╔══

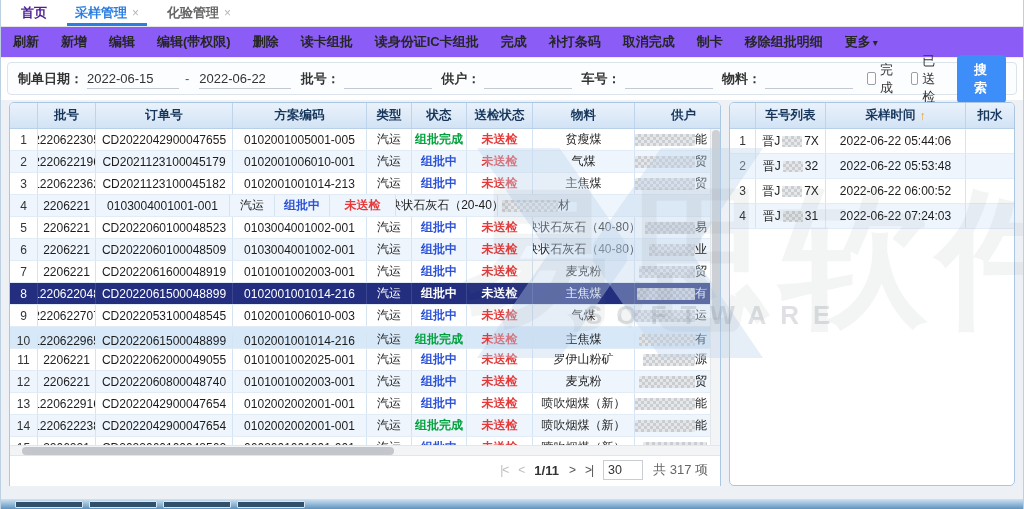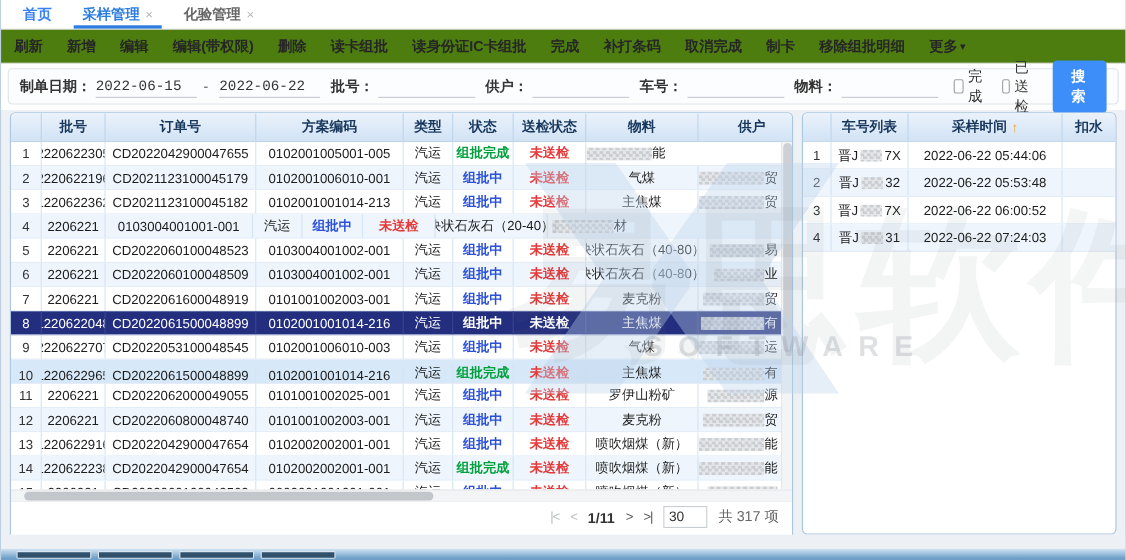--- a/index.html
+++ b/index.html
@@ -12,7 +12,7 @@
   .tabbar { height:27px; background:#fff; border-bottom:1px solid #e4e4e4;
     display:flex; align-items:stretch; padding-left:6px; }
   .tab { display:flex; align-items:center; gap:5px; padding:0 14px; font-size:13px;
-    color:#3b82f6; font-weight:bold; position:relative; cursor:default; }
+    color:#4c1d95; font-weight:bold; position:relative; cursor:default; }
   .tab .tab-close { color:#b5b5b5; font-weight:normal; font-size:12px; }
   .tab.active { color:#2b7de0; }
   .tab.active::after { content:""; position:absolute; left:6px; right:6px; bottom:0;

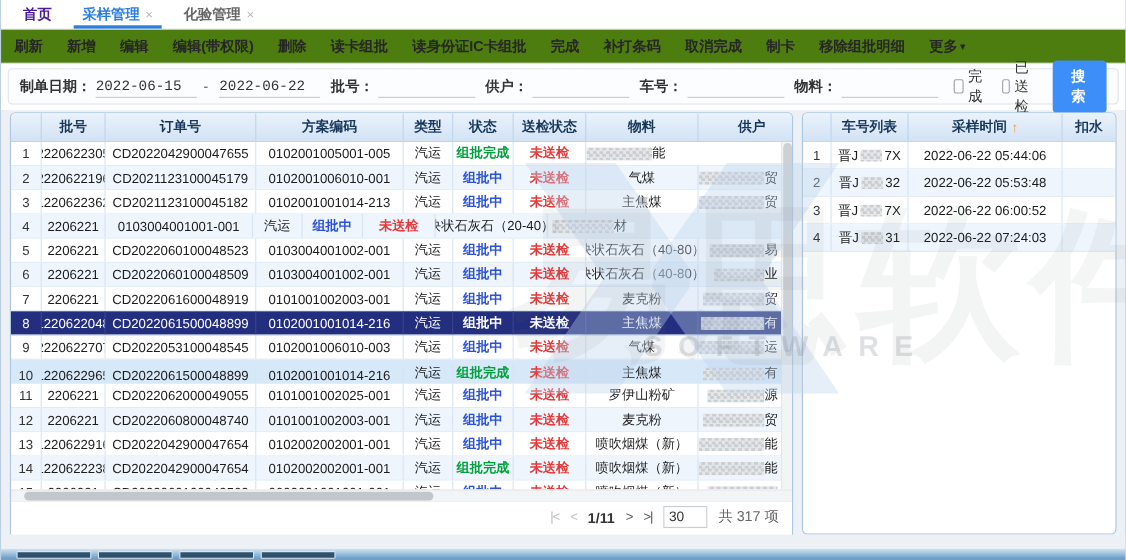--- a/index.html
+++ b/index.html
@@ -20,7 +20,7 @@
   .tab.dim { color:#666; }
 
   
-  .toolbar { height:31px; background:#4d7c0f; border-bottom:1px solid #ececec;
+  .toolbar { height:31px; background:#8b5cf6; border-bottom:1px solid #ececec;
     display:flex; align-items:center; gap:22px; padding-left:12px; font-size:13px;
     color:#262626; font-weight:bold; }
   .tool { cursor:pointer; white-space:nowrap; }

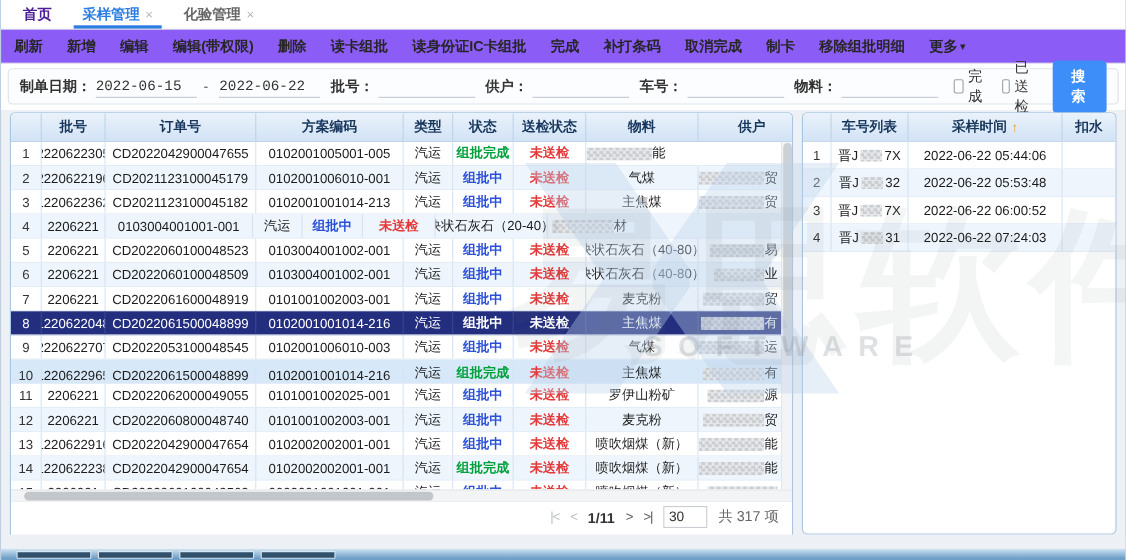--- a/index.html
+++ b/index.html
@@ -35,7 +35,7 @@
   .flabel { font-weight:bold; white-space:nowrap; }
   .finput { border:none; border-bottom:1px solid #c3c9d2; background:transparent;
     font-size:13px; color:#333; height:20px; outline:none;
-    font-family:Liberation Mono, monospace; }
+    font-family:Liberation Sans, sans-serif; }
   .w-date { width:92px; margin-left:4px; }
   .w-std  { width:88px; margin-left:4px; }
   .fsep { margin:0 6px; color:#555; }

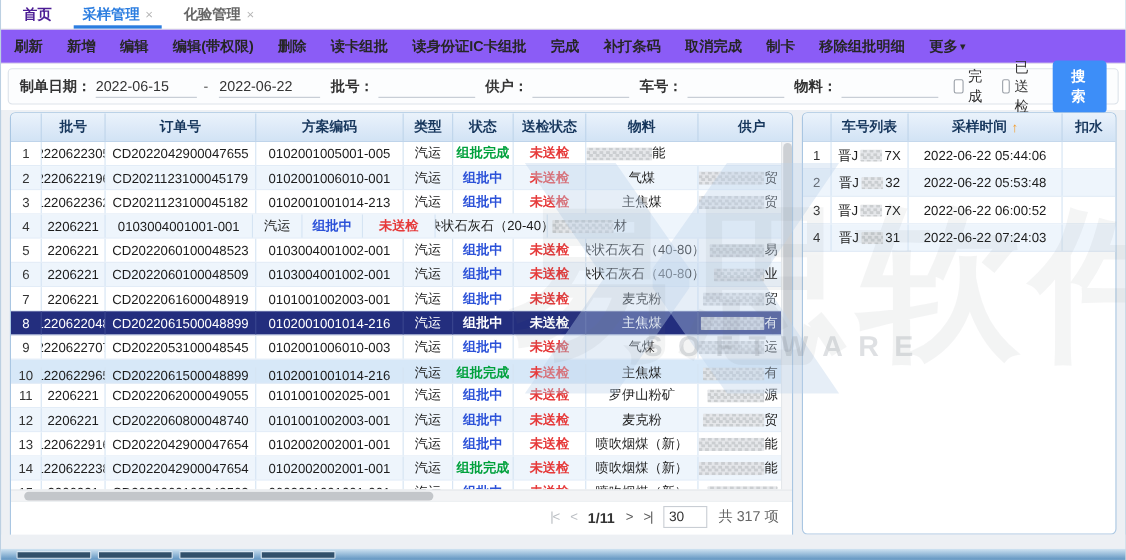--- a/index.html
+++ b/index.html
@@ -234,6 +234,7 @@
       <div class="td c4">汽运</div>
       <div class="td c5 st" style="color: rgb(0, 161, 60); font-weight: bold;">组批完成</div>
       <div class="td c6 st-insp">未送检</div>
+      <div class="td c7">贫瘦煤</div>
       <div class="td c8 r" style="border-right:none;">
         <span class="censor" style="width: 64px;"></span>
         <span class="sfx">能</span>

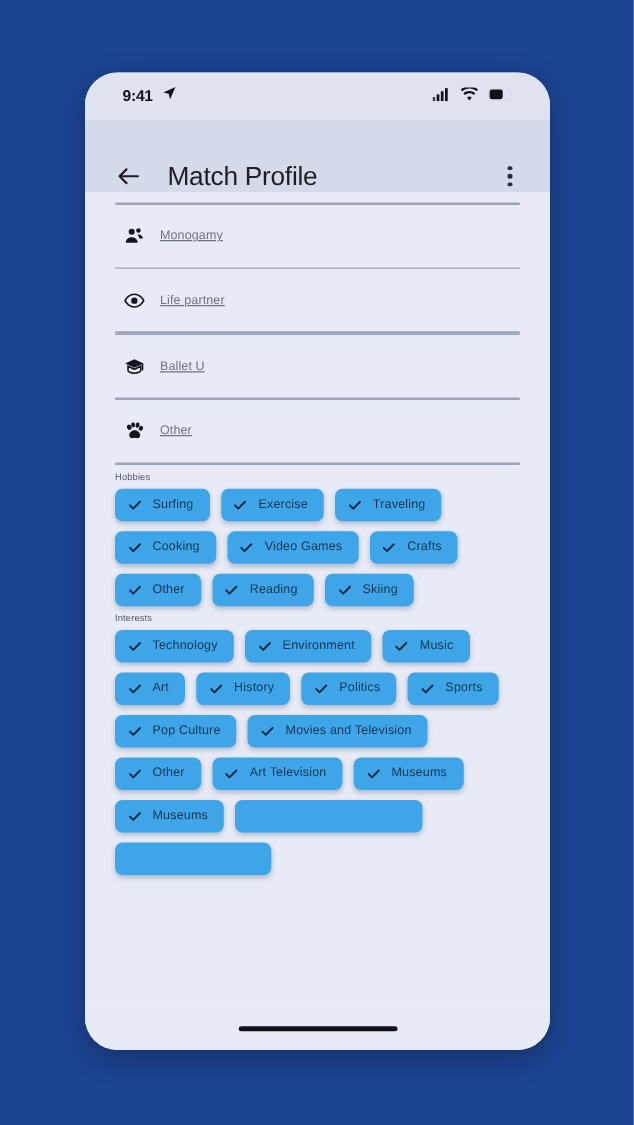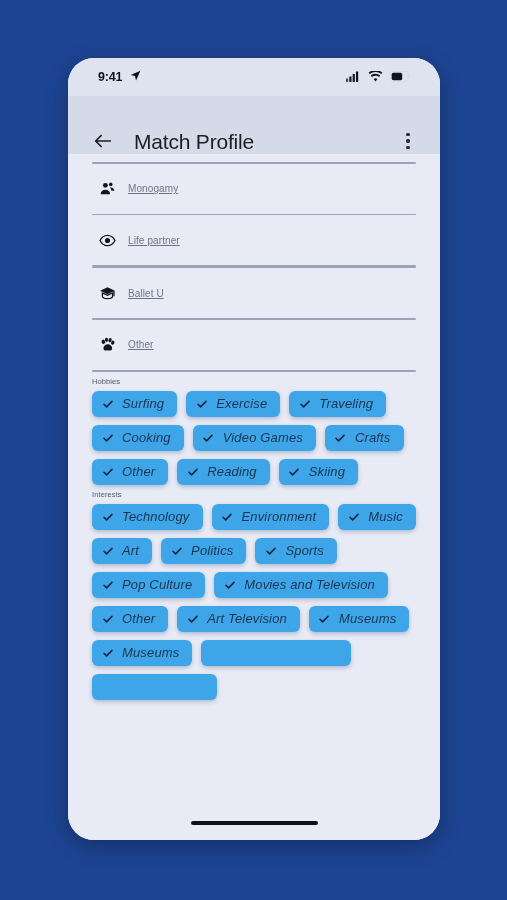--- a/index.html
+++ b/index.html
@@ -174,12 +174,11 @@
     justify-content: center;
   }
   .chip-label {
-    font-size: 13px;
+    font-size: 10px;
     color: #1b3550;
     margin-left: 8px;
     white-space: nowrap;
     letter-spacing: 0.15px;
-    font-style: italic;
   }
 
   

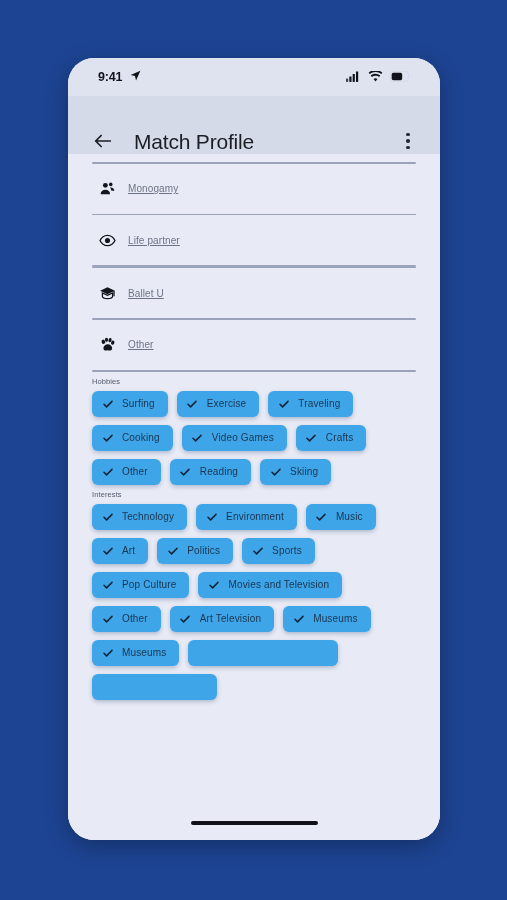--- a/index.html
+++ b/index.html
@@ -431,6 +431,14 @@
                 <path d="M4 12.5l5.2 5.2L20 6.8" fill="none" stroke="#14253a" stroke-width="3" stroke-linecap="round" stroke-linejoin="round"></path>
               </svg>
             </span>
+          <span class="chip-label">History</span>
+        </div>
+        <div class="chip">
+          <span class="chip-check">
+              <svg width="12" height="12" viewBox="0 0 24 24">
+                <path d="M4 12.5l5.2 5.2L20 6.8" fill="none" stroke="#14253a" stroke-width="3" stroke-linecap="round" stroke-linejoin="round"></path>
+              </svg>
+            </span>
           <span class="chip-label">Politics</span>
         </div>
         <div class="chip">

╚══

Of the lines above, copy each that contains "left".

     display:flex; align-items:stretch; padding-left:6px; }
   .tab.active::after { content:""; position:absolute; left:6px; right:6px; bottom:0;
     display:flex; align-items:center; gap:22px; padding-left:12px; font-size:13px;
   .w-date { width:92px; margin-left:4px; }
   .w-std  { width:88px; margin-left:4px; }
     margin-left: 8px;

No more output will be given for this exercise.